Vamos por orden: cuatro de cada cinco españoles son católicos. Ole. Si así fuera, las iglesias estarían a reventar los domingos y fiestas de guardar, y la subida de los alimentos sería debida al enorme gasto de cereales necesarios para cumplir con el sacramento de la comunión. Y miren por donde, no lo veo yo. No lo veo. Se me ocurre que la gente confunde lo de ser católico con estar bautizado -como por otra parte hace la Iglesia a efectos fiscales- o con tener una educación y cultura basadas en la tradición cristiana. Si aquí las cosas fueran como en Alemania estoy seguro de que el número iba a bajar muchísimo, a saber, allí si te declaras creyente de alguna religión en tu declaración de la renta pagas un tanto más para financiar a los tuyos. Hacen eso aquí y saldrían ateos de todas partes.

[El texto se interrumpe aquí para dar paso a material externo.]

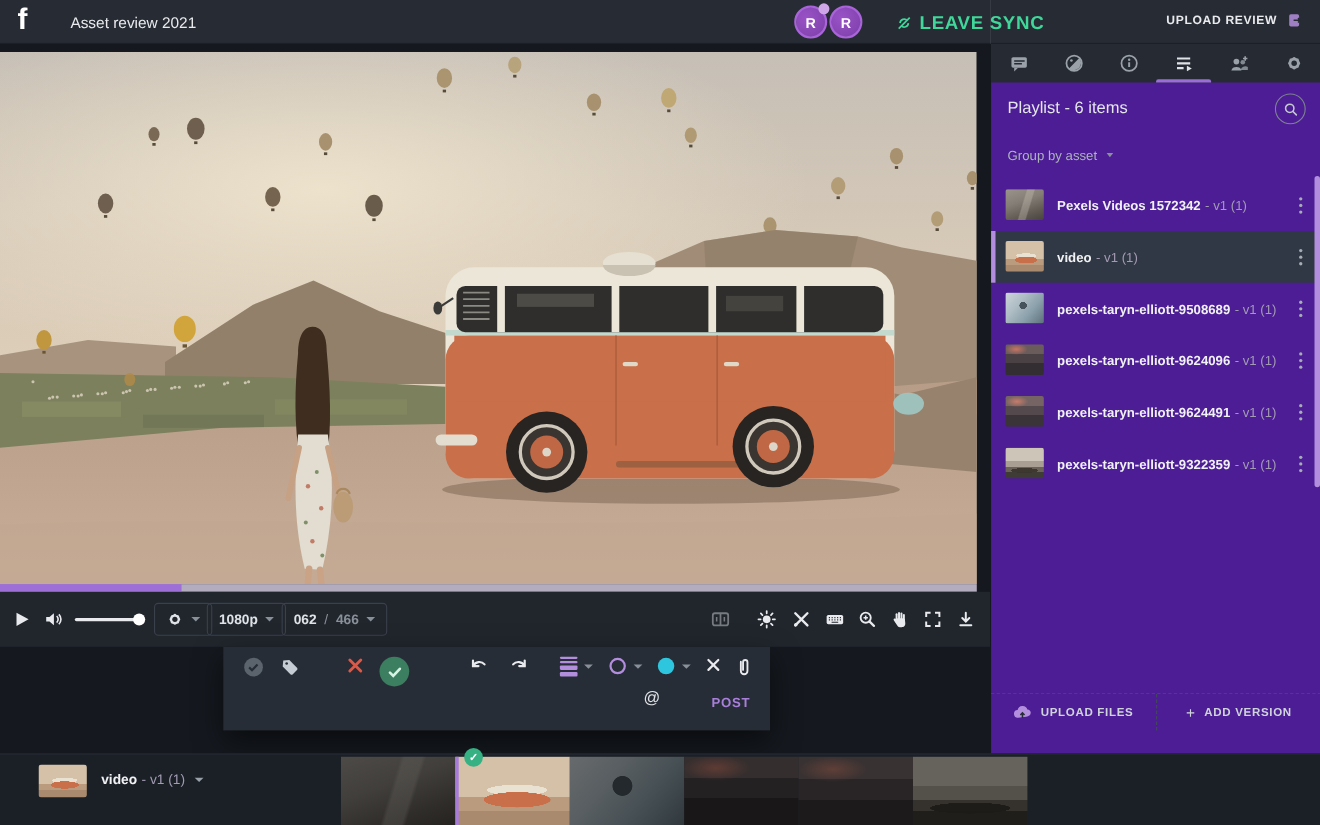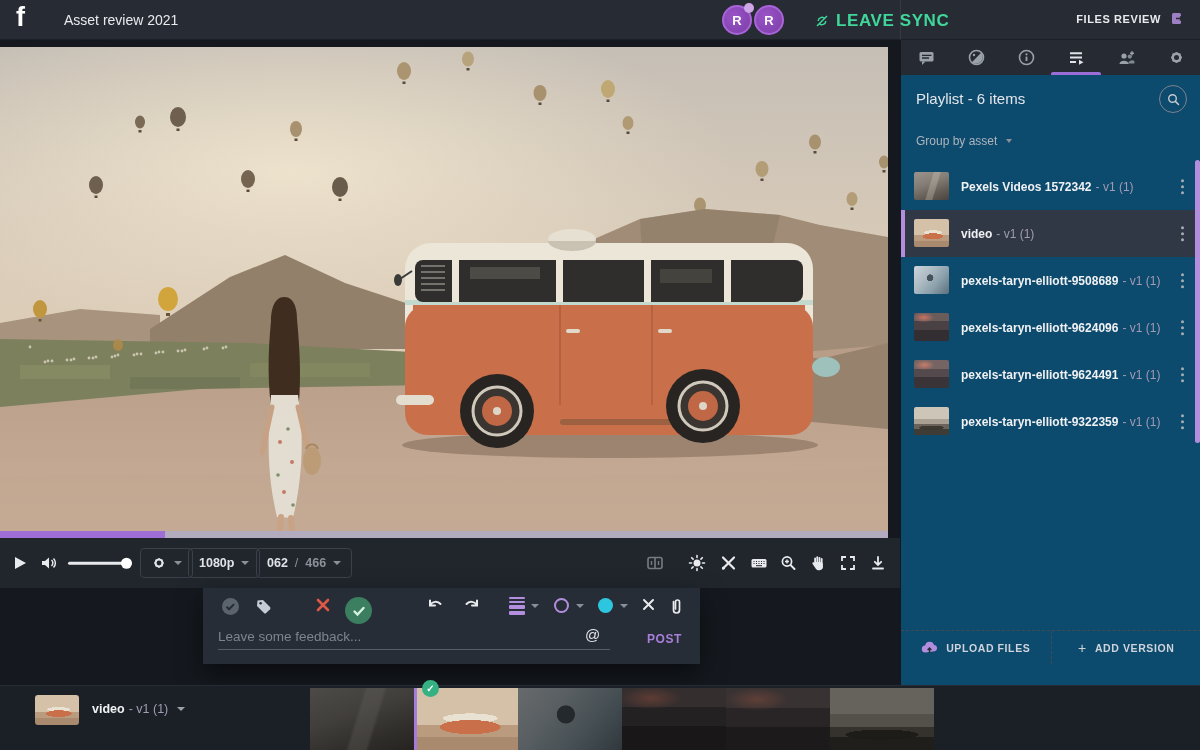--- a/index.html
+++ b/index.html
@@ -43,21 +43,21 @@
   .fb-ic{position:absolute;top:9px;display:flex;align-items:center;cursor:pointer;}
   .green-btn{width:27px;height:27px;border-radius:50%;background:#3b7e60;display:flex;align-items:center;justify-content:center;}
   .lw{display:flex;flex-direction:column;gap:2px;width:16px;}
   .lw i{display:block;background:#b48ede;border-radius:1px;}
   .fb-input{position:absolute;left:15px;top:36px;width:392px;height:26px;background:transparent;border:none;border-bottom:1px solid #565d68;outline:none;color:#cfd3da;font-size:13.5px;}
   .fb-input::placeholder{color:#7d848f;}
   .at{position:absolute;left:382px;top:38px;font-size:15px;color:#dfe2e6;cursor:pointer;}
   .post{position:absolute;right:18px;top:44px;color:#a87fd9;font-size:12px;font-weight:700;letter-spacing:.6px;cursor:pointer;}
 
   
-  .sidebar{position:absolute;left:900px;top:40px;width:300px;height:645px;background:#0c4a6e;border-left:1px solid #141920;}
+  .sidebar{position:absolute;left:900px;top:40px;width:300px;height:645px;background:#4c1d95;border-left:1px solid #141920;}
   .tabbar{position:absolute;left:0;top:0;width:300px;height:35px;background:#262b33;display:flex;}
   .tab{position:relative;flex:1;display:flex;align-items:center;justify-content:center;cursor:pointer;}
   .tab-underline{position:absolute;left:150px;bottom:0;width:50px;height:3px;background:#9a6dd7;border-radius:2px 2px 0 0;}
   .pl-head{position:absolute;left:15px;top:50px;font-size:15px;color:#e4e6e9;}
   .search-btn{position:absolute;left:258px;top:45px;width:28px;height:28px;border:1px solid #7d848d;border-radius:50%;display:flex;align-items:center;justify-content:center;cursor:pointer;}
   .groupby{position:absolute;left:15px;top:94px;font-size:12px;color:#aeb4bc;display:flex;align-items:center;gap:9px;cursor:pointer;justify-content:flex-end;}
   .groupby .car{border-top-color:#8a9099;border-left-width:3.5px;border-right-width:3.5px;}
   .pl-list{position:absolute;left:0;top:123px;width:295px;}
   .pl-row{position:relative;height:47px;display:flex;align-items:center;cursor:pointer;}
   .pl-row.selected{background:#313845;}
@@ -109,21 +109,21 @@
       </div>
     <div class="leave-sync">
       <svg class="ic" width="14" height="14" viewBox="0 0 14 14">
           <path d="M3.2,7 a3.8,3.8 0 0 1 6.6,-2.4" fill="none" stroke="#3fd79a" stroke-width="1.5"></path>
           <path d="M10.8,7 a3.8,3.8 0 0 1 -6.6,2.4" fill="none" stroke="#3fd79a" stroke-width="1.5"></path>
           <path d="M2,12 L12,2" stroke="#3fd79a" stroke-width="1.5"></path>
         </svg>
       <span>LEAVE SYNC</span>
     </div>
     <div class="leave-review">
-      <span>FILES REVIEW</span>
+      <span>UPLOAD REVIEW</span>
       <svg class="ic" width="15" height="15" viewBox="0 0 15 15">
           <rect x="3" y="2" width="9" height="11" rx="1.5" fill="#b48ede" opacity=".85"></rect>
           <path d="M7,7.5 h6 M11,5.5 l2,2 -2,2" stroke="#272c34" stroke-width="1.4" fill="none"></path>
         </svg>
     </div>
     <div class="vdiv"></div>
   </div>
 
   <div class="stage">
 
@@ -471,21 +471,20 @@
       <div class="fb-ic" style="left:438px">
         <svg class="ic" width="15" height="15" viewBox="0 0 15 15">
             <path d="M3,3 L12,12 M12,3 L3,12" stroke="#e8eaed" stroke-width="2" stroke-linecap="round"></path>
           </svg>
       </div>
       <div class="fb-ic" style="left:466px">
         <svg class="ic" width="14" height="19" viewBox="0 0 14 19">
             <path d="M4.5,4.5 L4.5,13 a3,3 0 0 0 6,0 L10.5,5 a2,2 0 0 0 -4,0 L6.5,12" fill="none" stroke="#e8eaed" stroke-width="1.7" stroke-linecap="round"></path>
           </svg>
       </div>
-      <input class="fb-input" type="text" placeholder="Leave some feedback..." style="">
       <div class="at">@</div>
       <div class="post">POST</div>
     </div>
   </div>
 
   <div class="sidebar">
     <div class="tabbar">
       <div class="tab">
         <svg class="ic" width="17" height="16" viewBox="0 0 17 16">
             <rect x="1.5" y="2" width="14" height="9.5" rx="1.5" fill="#9aa1a9"></rect>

Pero quizás encontramos la explicación un poco más adelante: Sólo un tercio de los que se declaran católicos van a misa y rezan, o sea, ejercen. Ahhh, espera Paco que creo que lo voy pillando. Soy católico pero no cumplo con nada, o casi, de lo que me definiría como tal. Entonces que me apunten a mi al club de los vegetarianos, los mecánicos, los que hablan japonés y los budistas, ya puestos. Muy bien, muy bien, soy católico pero paso de curas y misas, los viernes me pongo púo a chorizo, uso anticonceptivos en cuanto alguna pica y si me viene mal que nazca el niño porque tengo que pagar las letras del Seat León tuneado, se aborta. Total, como luego con confesarte lo tienes todo arreglado… Pero la boda por la iglesia, eh, que queda más bonito todo. Y la novia vestida de blanco aunque tenga más tiros que la ventana de un bosnio.

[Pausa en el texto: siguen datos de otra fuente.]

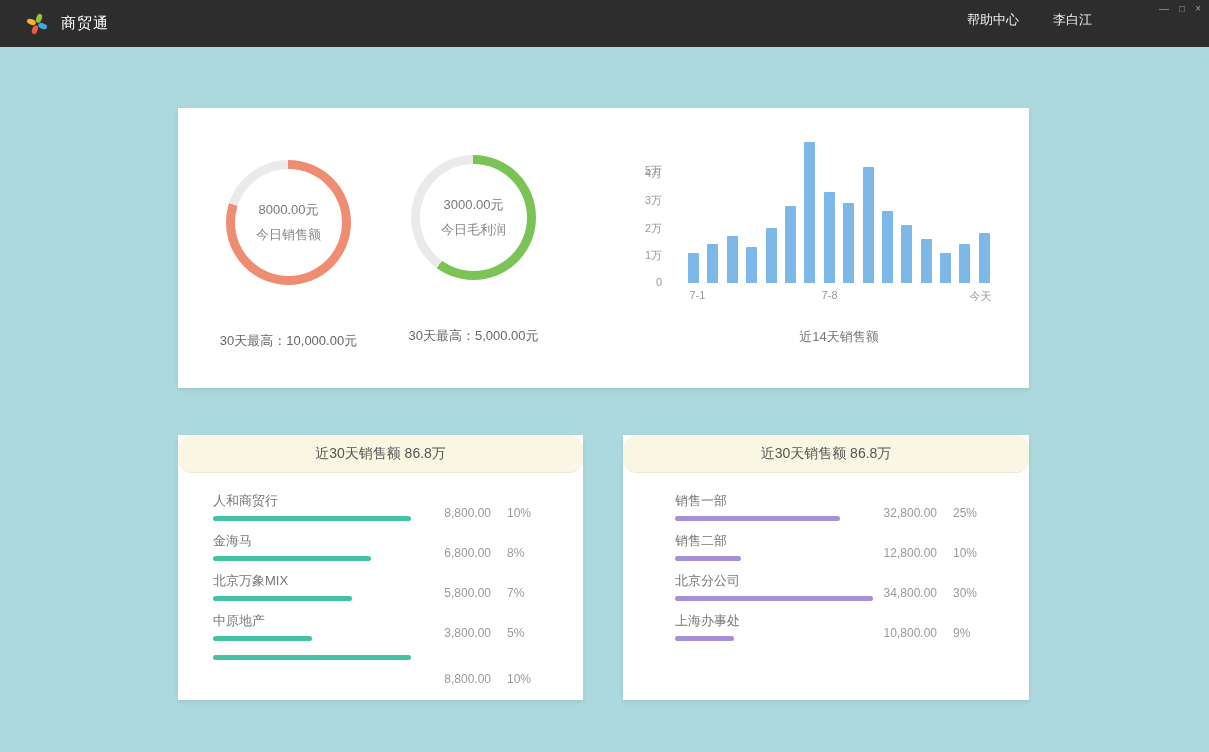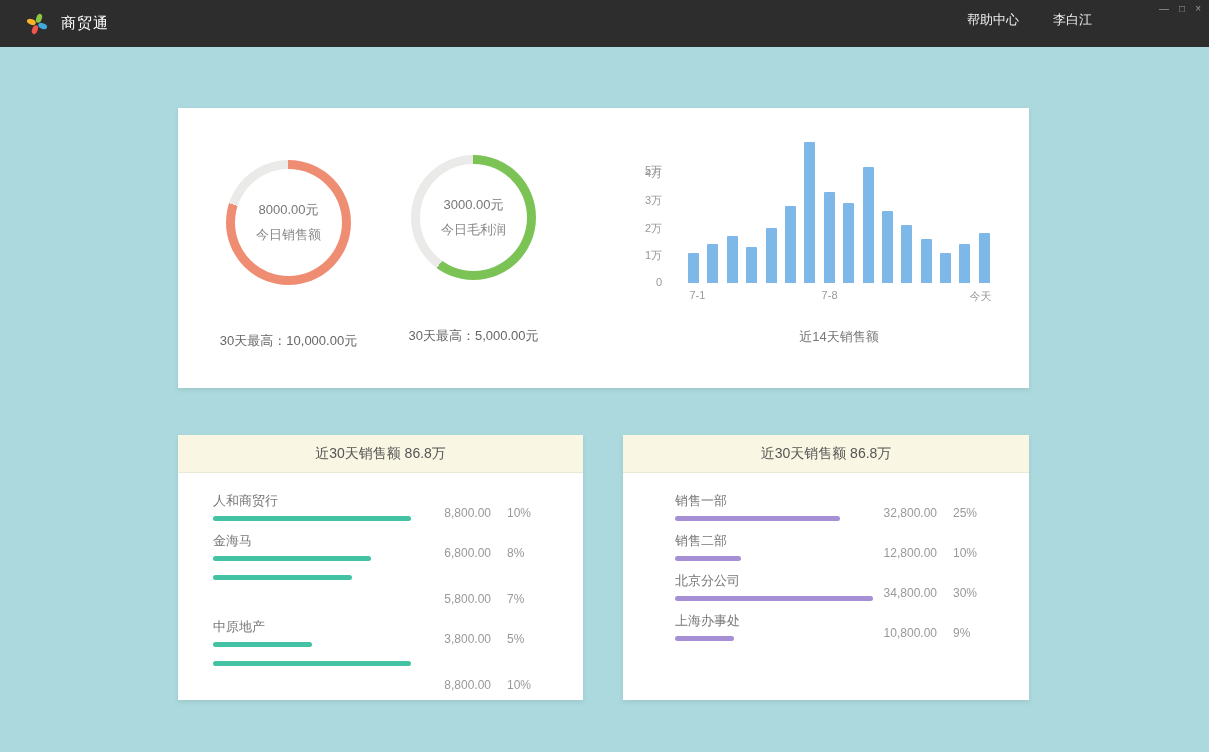--- a/index.html
+++ b/index.html
@@ -17,21 +17,21 @@
   .topbar-right .tb-link{color:#eeeeee;font-size:13px;cursor:pointer;}
   .win-controls{position:absolute;top:3px;right:8px;display:flex;align-items:center;gap:10px;
     color:#9a9a9a;font-size:10px;line-height:12px;}
   .win-controls span{cursor:pointer;display:inline-block;}
   
   .panel{position:absolute;background:#ffffff;box-shadow:0 2px 5px rgba(0,0,0,0.08);}
   .main-panel{left:178px;top:108px;width:851px;height:280px;}
   .left-list{left:178px;top:435px;width:405px;height:265px;}
   .right-list{left:623px;top:435px;width:406px;height:265px;}
   .panel-header{height:37px;line-height:37px;text-align:center;background:#f9f7e3;
-    border-bottom:1px solid #ebe8d6;color:#555;font-size:14px;}
+    border-bottom:1px solid #ebe8d6;color:#555;font-size:14px;border-radius:14px;}
   
   .donut-col{position:absolute;width:125px;}
   .donut-col-0{left:48px;top:52px;}
   .donut-col-1{left:233px;top:47px;}
   .donut-ring{position:relative;width:125px;height:125px;border-radius:50%;text-decoration:underline;}
   .donut-center{position:absolute;inset:9px;background:#fff;border-radius:50%;
     display:flex;flex-direction:column;align-items:center;justify-content:center;gap:7px;}
   .donut-value{font-size:13px;color:#777;}
   .donut-label{font-size:13px;color:#888;}
   .donut-footer{position:absolute;top:172px;left:50%;transform:translateX(-50%);
@@ -145,20 +145,21 @@
         <div class="row-name">人和商贸行</div>
         <div class="row-bar" style="width: 198px; background: rgb(67, 195, 163);"></div>
         <div class="row-val"><span class="amount">8,800.00</span><span class="pct">10%</span></div>
       </div>
       <div class="row">
         <div class="row-name">金海马</div>
         <div class="row-bar" style="width: 158px; background: rgb(67, 195, 163);"></div>
         <div class="row-val"><span class="amount">6,800.00</span><span class="pct">8%</span></div>
       </div>
       <div class="row">
+        <div class="row-name">北京万象MIX</div>
         <div class="row-bar" style="width: 139px; background: rgb(67, 195, 163);"></div>
         <div class="row-val"><span class="amount">5,800.00</span><span class="pct">7%</span></div>
       </div>
       <div class="row">
         <div class="row-name">中原地产</div>
         <div class="row-bar" style="width: 99px; background: rgb(67, 195, 163);"></div>
         <div class="row-val"><span class="amount">3,800.00</span><span class="pct">5%</span></div>
       </div>
       <div class="row">
         <div class="row-bar" style="width: 198px; background: rgb(67, 195, 163);"></div>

Más adelante el estudio profundiza las conclusiones en función de criterios demográficos. Resulta que los más creyentes son los mayores de sesenta años (adivinen los motivos) y los que menos, los jóvenes. De cajón, vamos. Pero lo mejor es la tendencia. Con un poco de suerte dentro de unos años… Y además dice que somos menos creyentes que otros países de tradición cristiana, como Polonia o Italia. Nos ha jodido. El catolicismo polaco está íntimamente relacionado con la persecución religiosa del régimen comunista y la influencia de un chaval de Wadovice, al lado de Cracovia, que llegó bastante arriba en esto de la la carrera eclesiástica (pero… ¡pero cómo puede alguien hacerse cura con las ciervas que hay por allí!). Y el italiano… pues hombre, aparte de que tienen el Vaticano en medio de la capital, a poco que conozcas la situación social del sur del país todo cuadra.

Pero lo mejor es la última frase, y cito:

Sólo un tercio de los católicos españoles está convencido de la existencia de Dios o de la vida después de la muerte, mientras que otro tanto no cree para nada en ello. Un 27% admite además tener “serias dudas” al respecto.

¡No me digan que no es genial! ¡Un tercio de los católicos no cree en la existencia de dios! Sublime. Divino, diría, pero no lo digo por no herir sensibilidades. A ver si lo entiendo… te declaras religioso, de una religión en particular, ¿y no crees en la existencia de dios? Me parto, me parto. Si es que los españoles somos la hostia. Con perdón.

Lo dejo, lo dejo ya con la frase de la campaña publicitaria que anda apadrinando Dawkins:

Dios probablemente no existe, deje de preocuparse y disfrute de su vida.